* Requirement *
Where the records hold the string "Generated", show the whole line it sits on.

* Entries supplied *
- - - - - - -

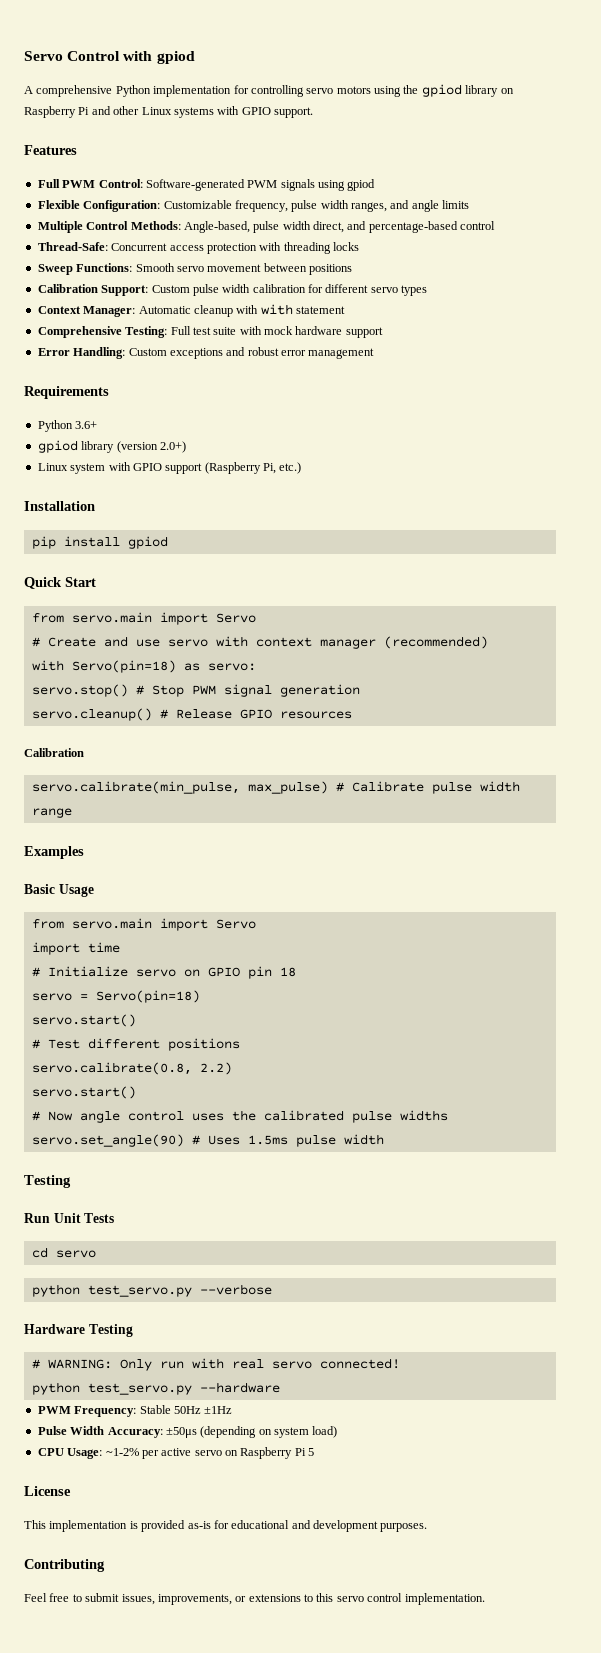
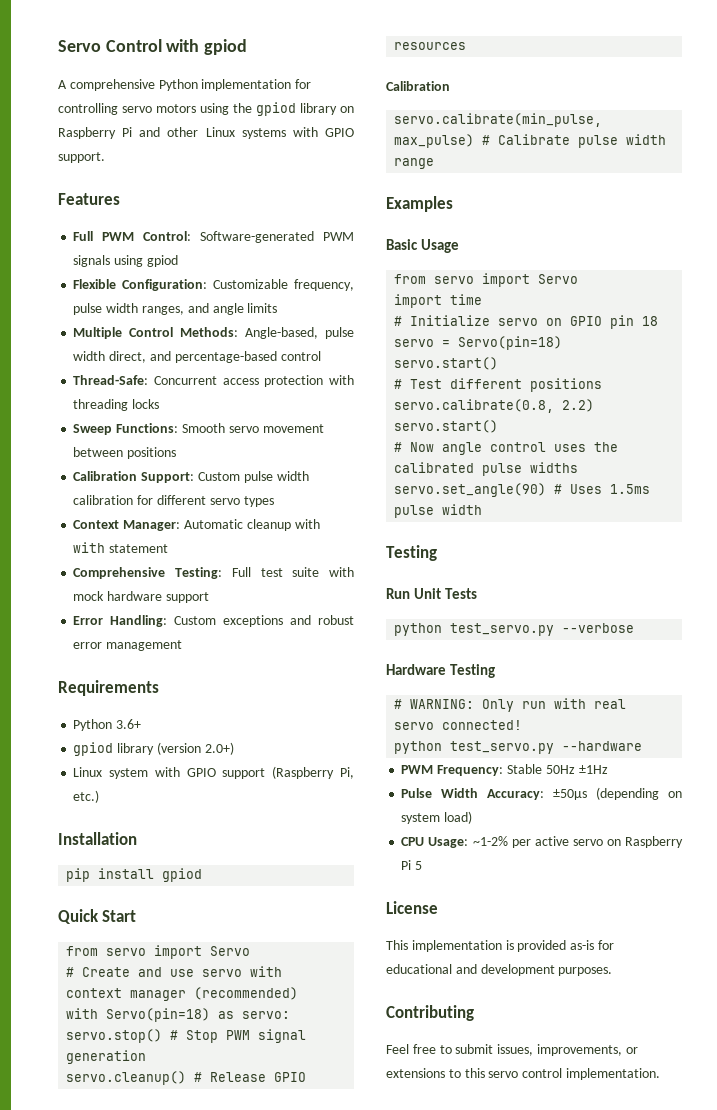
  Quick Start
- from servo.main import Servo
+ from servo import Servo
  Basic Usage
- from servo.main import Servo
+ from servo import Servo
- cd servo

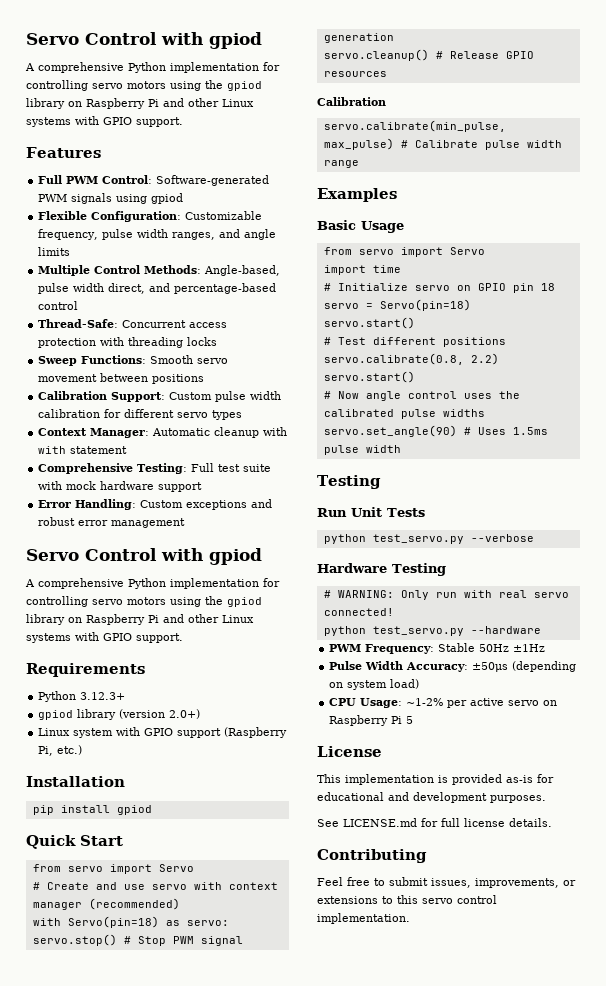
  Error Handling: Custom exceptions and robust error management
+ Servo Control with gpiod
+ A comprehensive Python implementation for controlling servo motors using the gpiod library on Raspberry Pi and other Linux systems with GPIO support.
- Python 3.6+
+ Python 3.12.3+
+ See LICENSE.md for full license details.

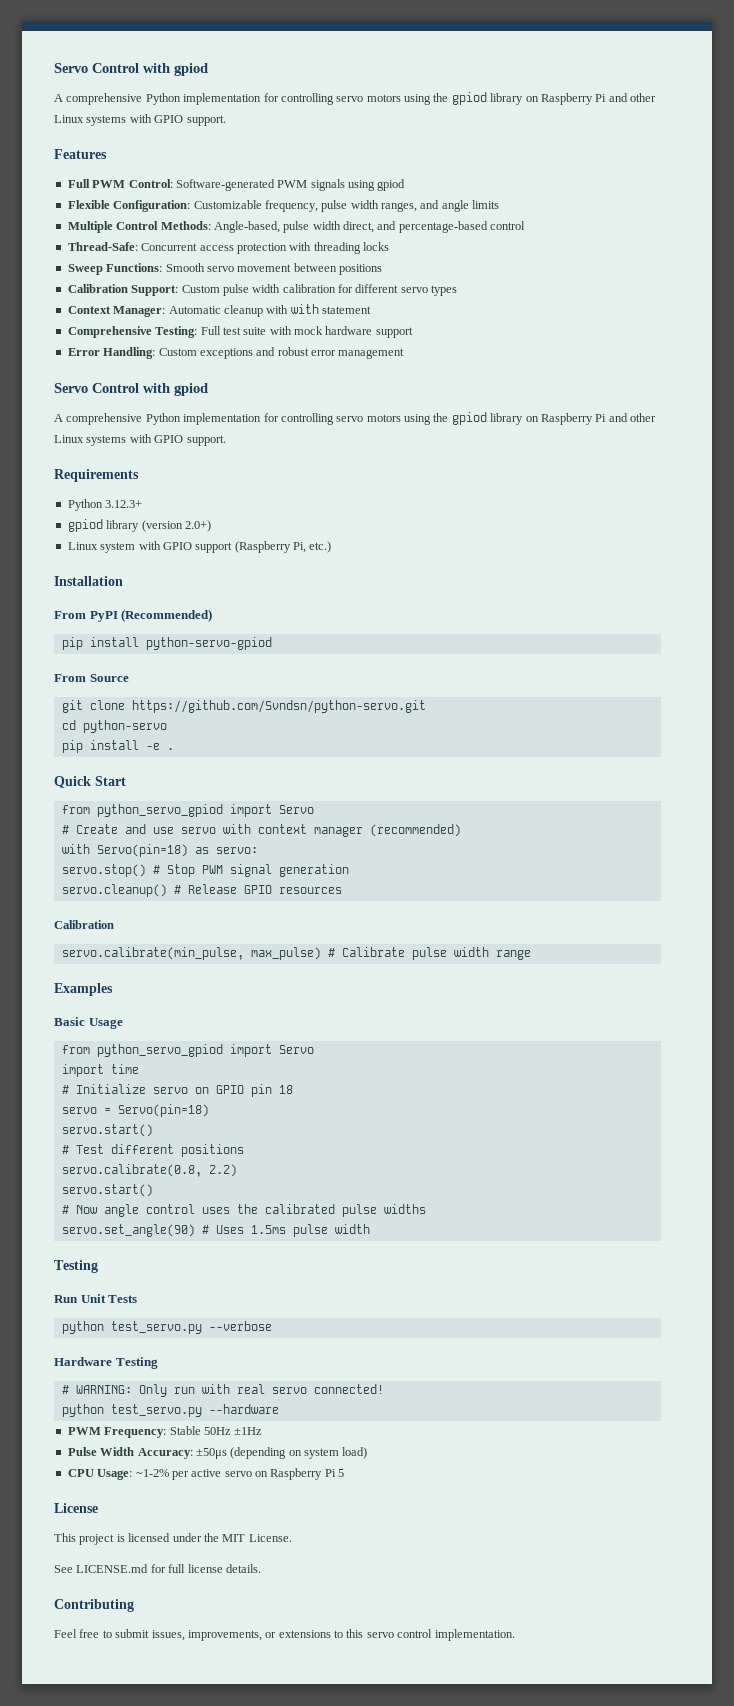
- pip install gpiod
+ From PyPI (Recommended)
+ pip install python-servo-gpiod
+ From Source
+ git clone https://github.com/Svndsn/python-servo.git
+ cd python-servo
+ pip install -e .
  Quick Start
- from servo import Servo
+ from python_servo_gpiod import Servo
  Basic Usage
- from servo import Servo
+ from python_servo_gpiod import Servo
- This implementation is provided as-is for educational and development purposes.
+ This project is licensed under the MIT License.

- - - - - - -

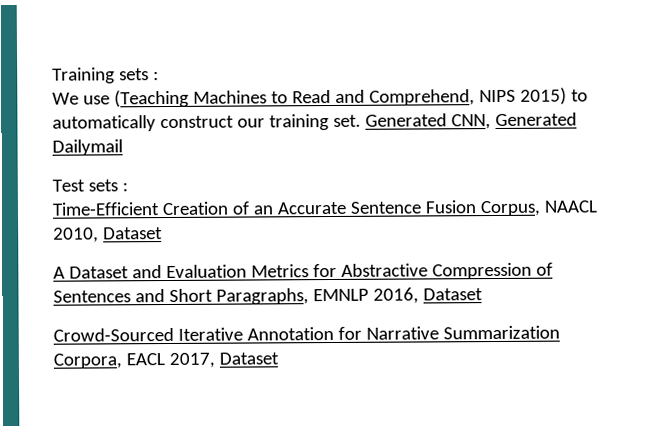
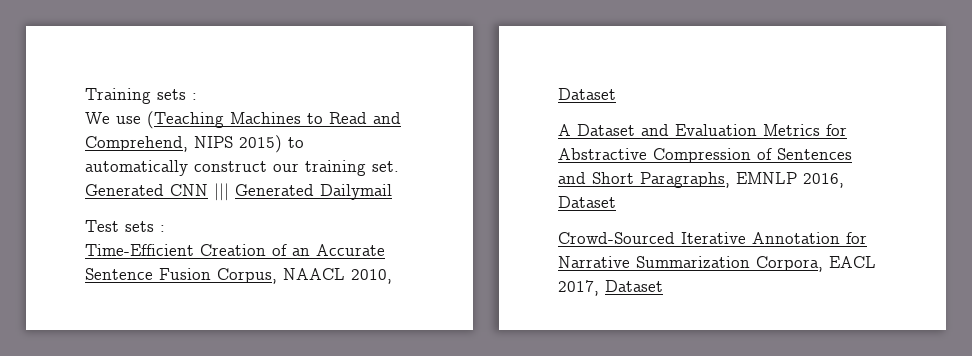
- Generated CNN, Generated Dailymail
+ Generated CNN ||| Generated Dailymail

- - - - - - -

* Expected output *
- Generated CNN, Generated Dailymail
+ Generated CNN ||| Generated Dailymail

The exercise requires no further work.